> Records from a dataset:
★ ★ ★ ★ ★ ★ ★
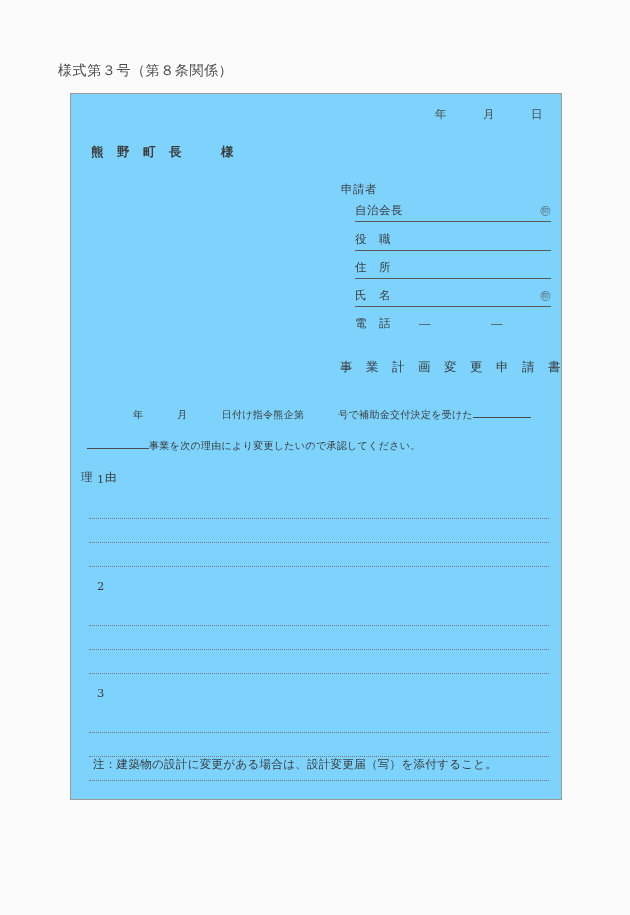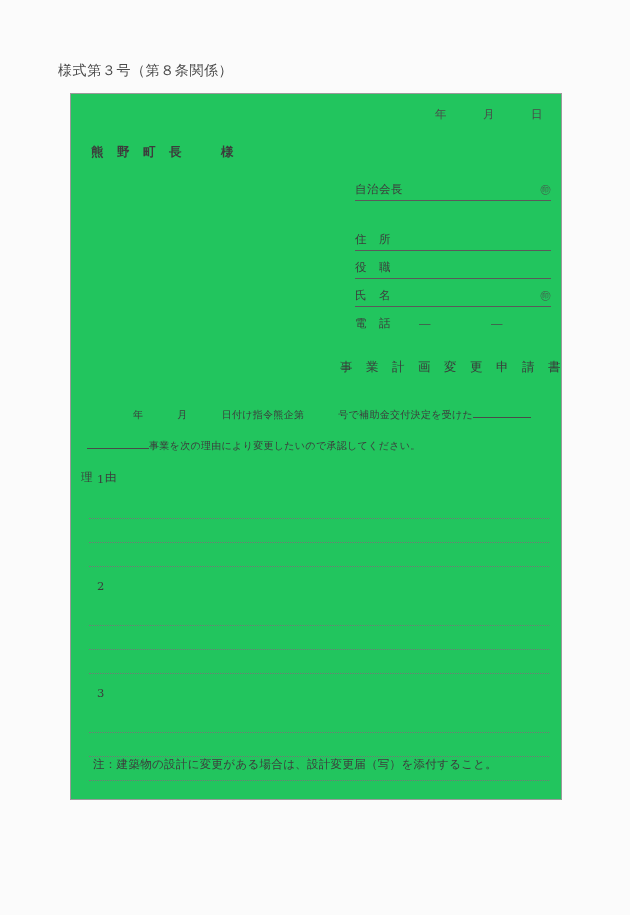--- a/index.html
+++ b/index.html
@@ -36,7 +36,7 @@
     height: 707px;
     border: 1px solid #9a9a9a;
     box-sizing: border-box;
-    background: #22c55e;
+    background: #7dd3fc;
   }
 
   .inner {

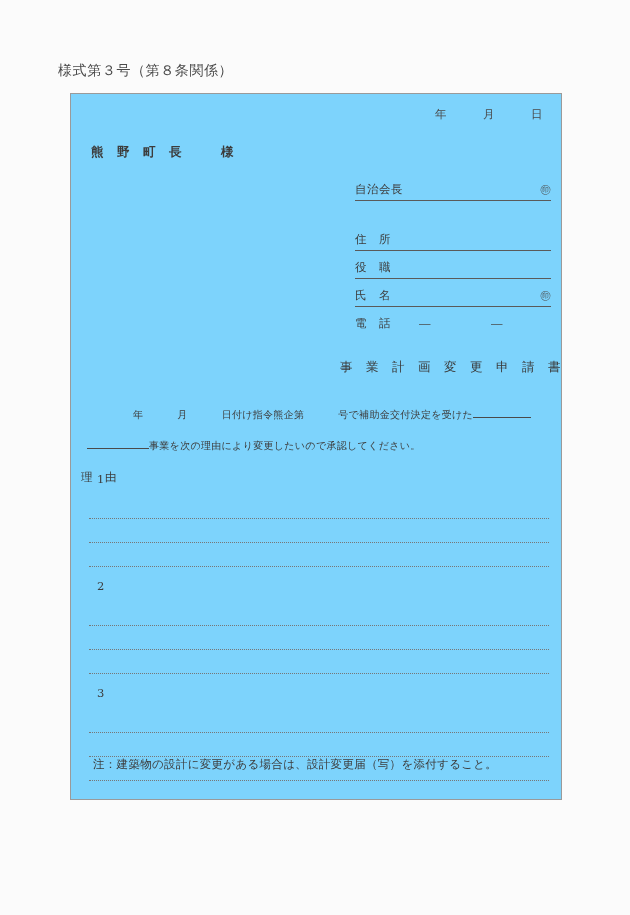--- a/index.html
+++ b/index.html
@@ -211,6 +211,7 @@
     <div class="addressee">熊　野　町　長　　　様</div>
 
     <div class="party-block applicant-block">
+      <div class="party-heading">申請者</div>
       <div class="field-row underlined">
         <span class="field-label">自治会長</span>
         <span class="field-fill"></span>

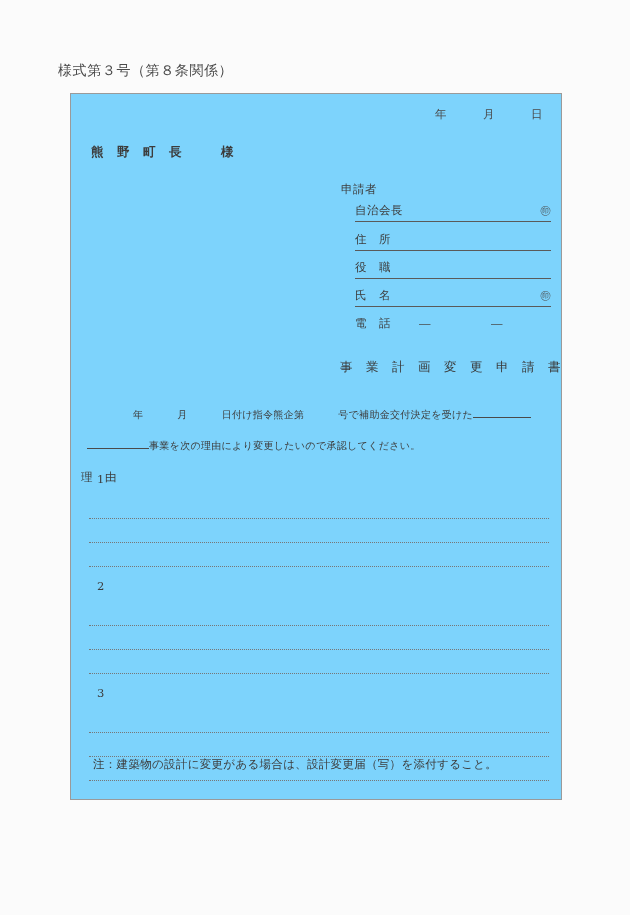--- a/index.html
+++ b/index.html
@@ -222,13 +222,13 @@
     <div class="party-block owner-block">
 
       <div class="field-row underlined">
+        <span class="field-label">役　職</span>
+        <span class="field-fill"></span>
+        <span class="seal"></span>
+      </div>
+
+      <div class="field-row underlined">
         <span class="field-label">住　所</span>
-        <span class="field-fill"></span>
-        <span class="seal"></span>
-      </div>
-
-      <div class="field-row underlined">
-        <span class="field-label">役　職</span>
         <span class="field-fill"></span>
         <span class="seal"></span>
       </div>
★ ★ ★ ★ ★ ★ ★
> ACTION ITEM: Could you repeat the entries word for word, skipping the pictures they contain?

> WRITTEN ANSWER:
--- a/index.html
+++ b/index.html
@@ -36,7 +36,7 @@
     height: 707px;
     border: 1px solid #9a9a9a;
     box-sizing: border-box;
-    background: #22c55e;
+    background: #7dd3fc;
   }
 
   .inner {

--- a/index.html
+++ b/index.html
@@ -211,6 +211,7 @@
     <div class="addressee">熊　野　町　長　　　様</div>
 
     <div class="party-block applicant-block">
+      <div class="party-heading">申請者</div>
       <div class="field-row underlined">
         <span class="field-label">自治会長</span>
         <span class="field-fill"></span>

--- a/index.html
+++ b/index.html
@@ -222,13 +222,13 @@
     <div class="party-block owner-block">
 
       <div class="field-row underlined">
+        <span class="field-label">役　職</span>
+        <span class="field-fill"></span>
+        <span class="seal"></span>
+      </div>
+
+      <div class="field-row underlined">
         <span class="field-label">住　所</span>
-        <span class="field-fill"></span>
-        <span class="seal"></span>
-      </div>
-
-      <div class="field-row underlined">
-        <span class="field-label">役　職</span>
         <span class="field-fill"></span>
         <span class="seal"></span>
       </div>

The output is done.